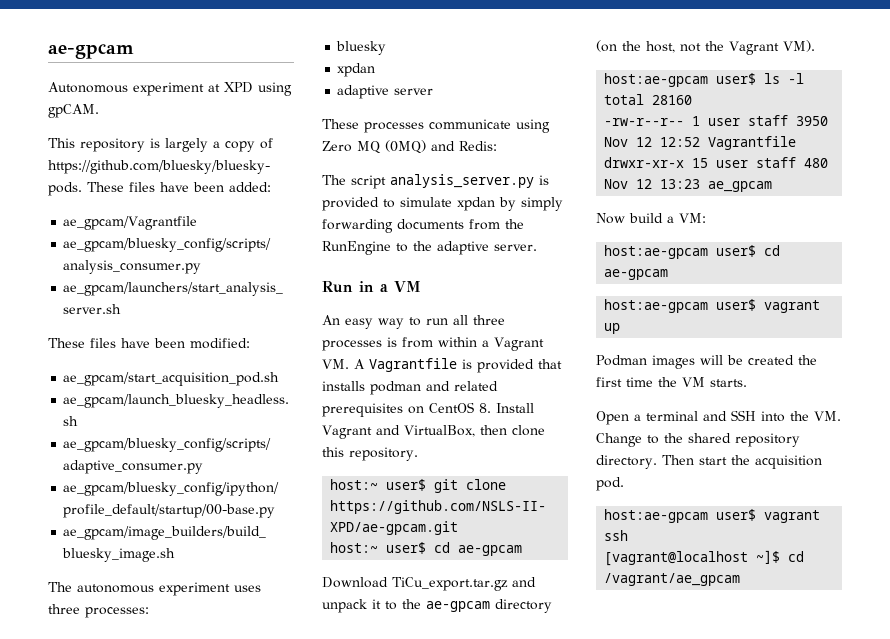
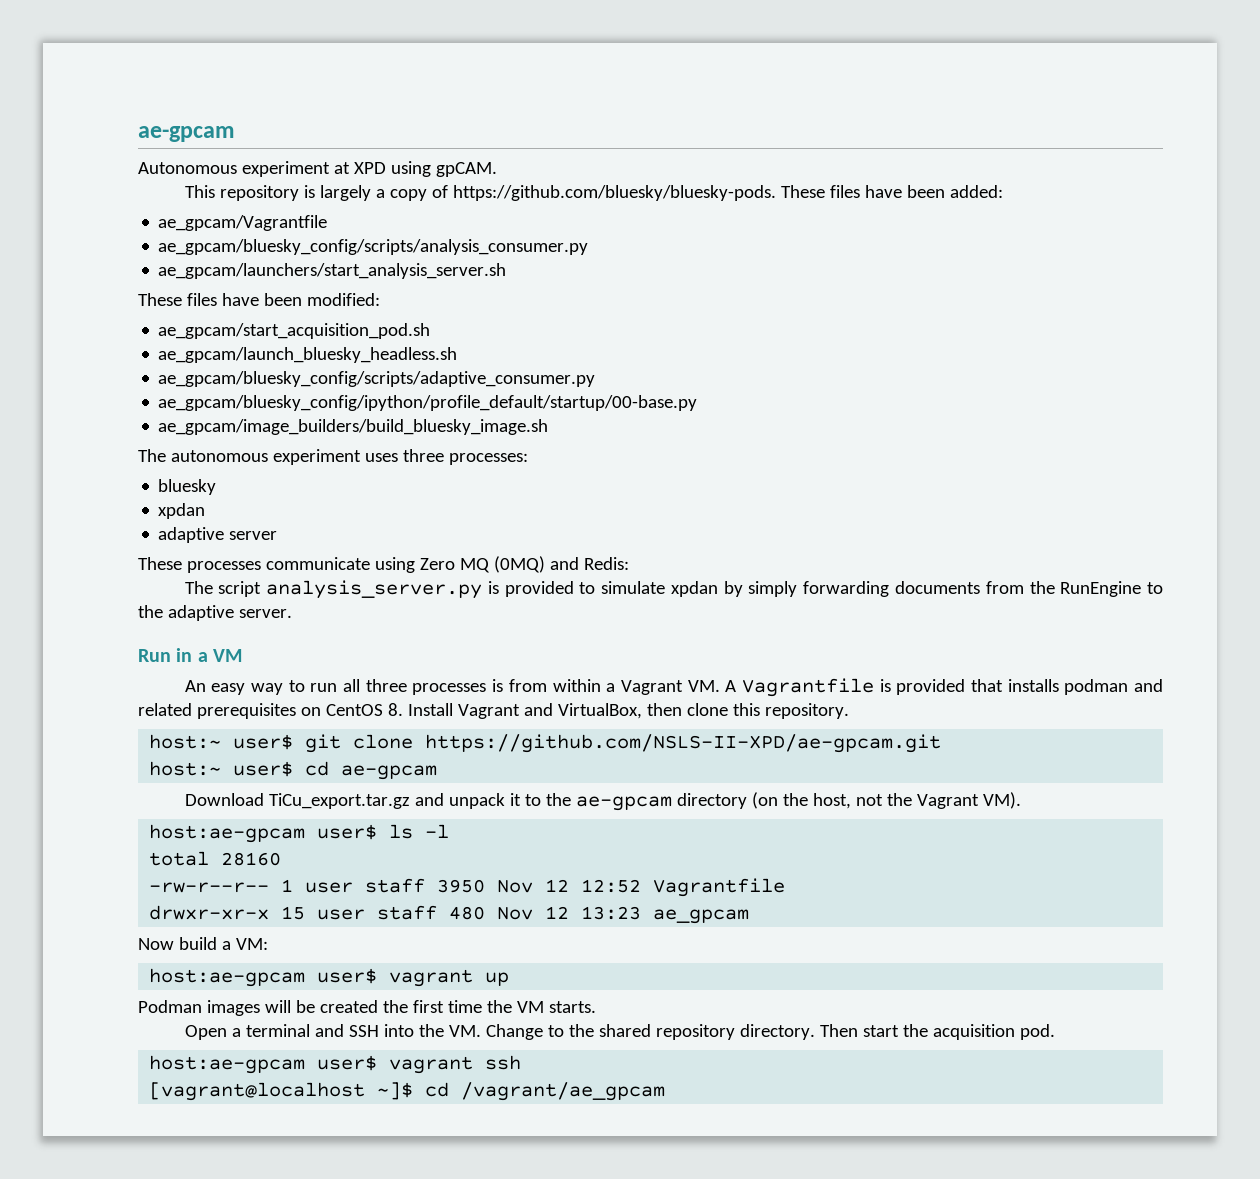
[604,245,781,259] [604,269,669,280] // host:ae-gpcam user$ cd ae-gpcam -> (268, 944) none

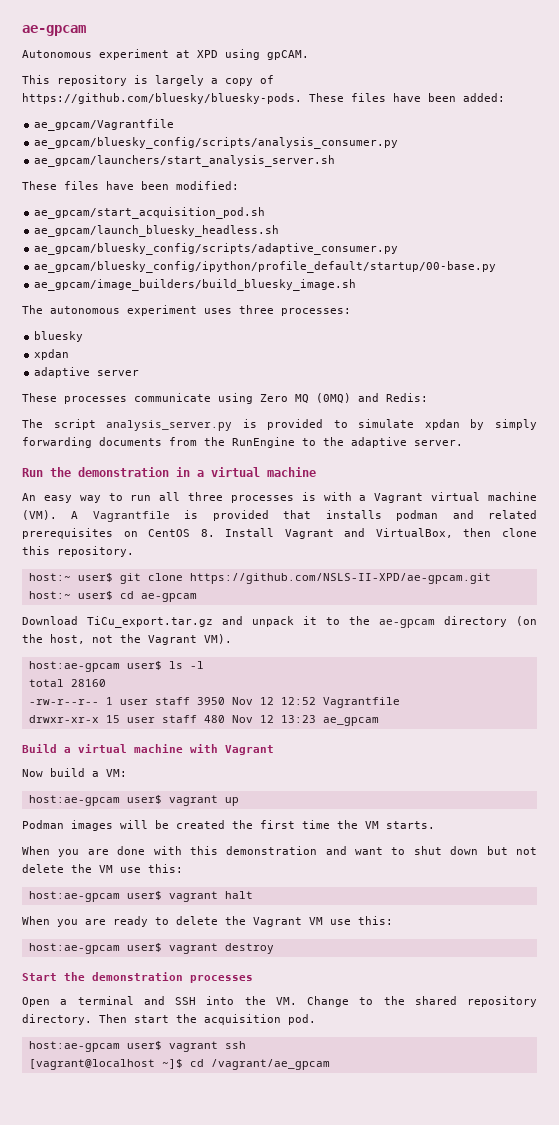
[176,648,243,662] in a VM -> [50,467,316,477] the demonstration in a virtual machine
[508,679,720,695] from within a Vagrant VM. -> [323,492,538,503] [22,510,57,520] with a Vagrant virtual machine (VM).
(750, 916) none -> [22,744,274,755] // Build a virtual machine with Vagrant
(596, 1007) none -> [22,846,537,857] [22,864,183,873] [28,891,253,902] [22,916,393,927] [28,943,274,954] [22,972,253,983] // When you are done with this demonstration and want to shut down but not delete the VM use this: // host:ae-gpcam user$ vagrant halt // When you are ready to delete the Vagrant VM use this: // host:ae-gpcam user$ vagrant destroy // Start the demonstration processes

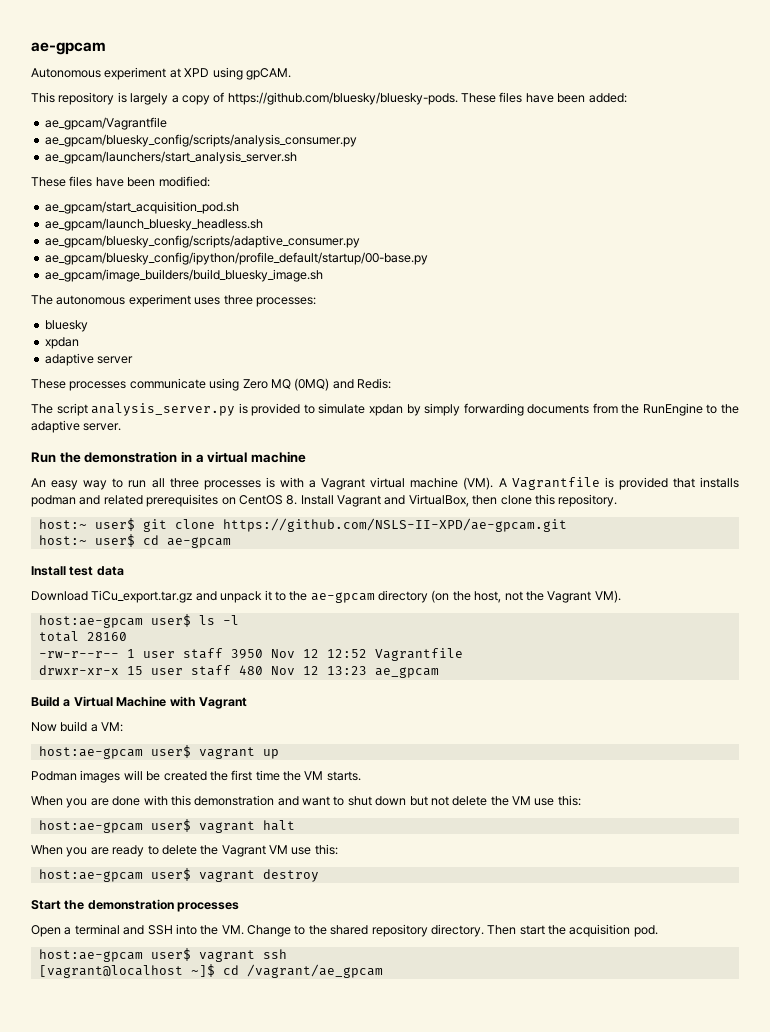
(197, 597) none -> [31,566,124,576] // Install test data
[78,744,183,753] virtual machine -> [73,696,167,707] Virtual Machine

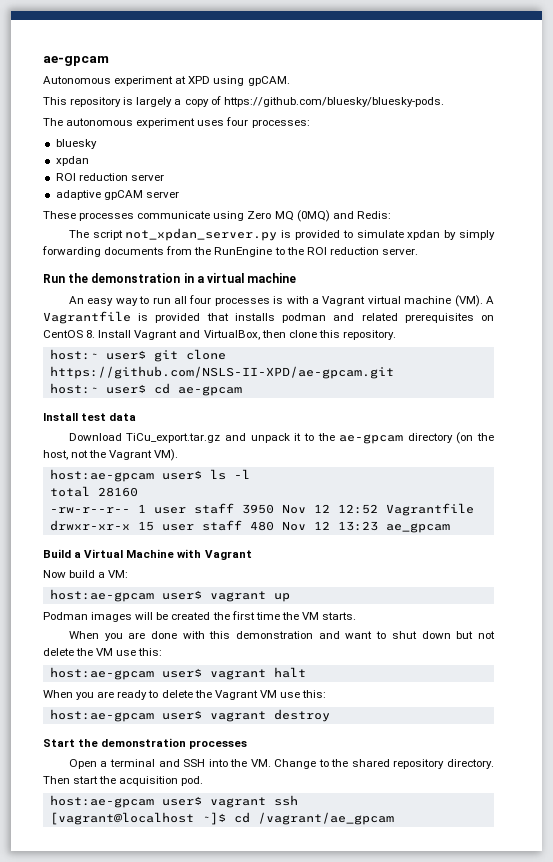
[461,92,627,103] [44,117,167,130] [44,134,357,147] [44,151,297,164] [31,176,210,187] [44,201,239,214] [44,218,263,231] [44,235,360,248] [44,252,428,265] [44,269,323,282] These files have been added: // ae_gpcam/Vagrantfile // ae_gpcam/bluesky_config/scripts/analysis_consumer.py // ae_gpcam/launchers/start_analysis_server.sh // These files have been modified: // ae_gpcam/start_acquisition_pod.sh // ae_gpcam/launch_bluesky_headless.sh // ae_gpcam/bluesky_config/scripts/adaptive_consumer.py // ae_gpcam/bluesky_config/ipython/profile_default/startup/00-base.py // ae_gpcam/image_builders/build_bluesky_image.sh -> (444, 102) none
[223,295,253,305] three -> [226,117,249,126] four
[44,353,94,366] // adaptive -> [55,173,164,181] [55,190,143,200] // ROI reduction server // adaptive gpCAM
[91,403,236,416] analysis_server.py -> [125,228,278,241] not_xpdan_server.py
[31,420,80,433] adaptive -> [306,247,379,255] ROI reduction
[169,478,199,488] three -> [189,295,212,304] four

____

Task details
What number of lines in the records hold the word "virtual"? Reply with that number alone.

Solution to this problem
4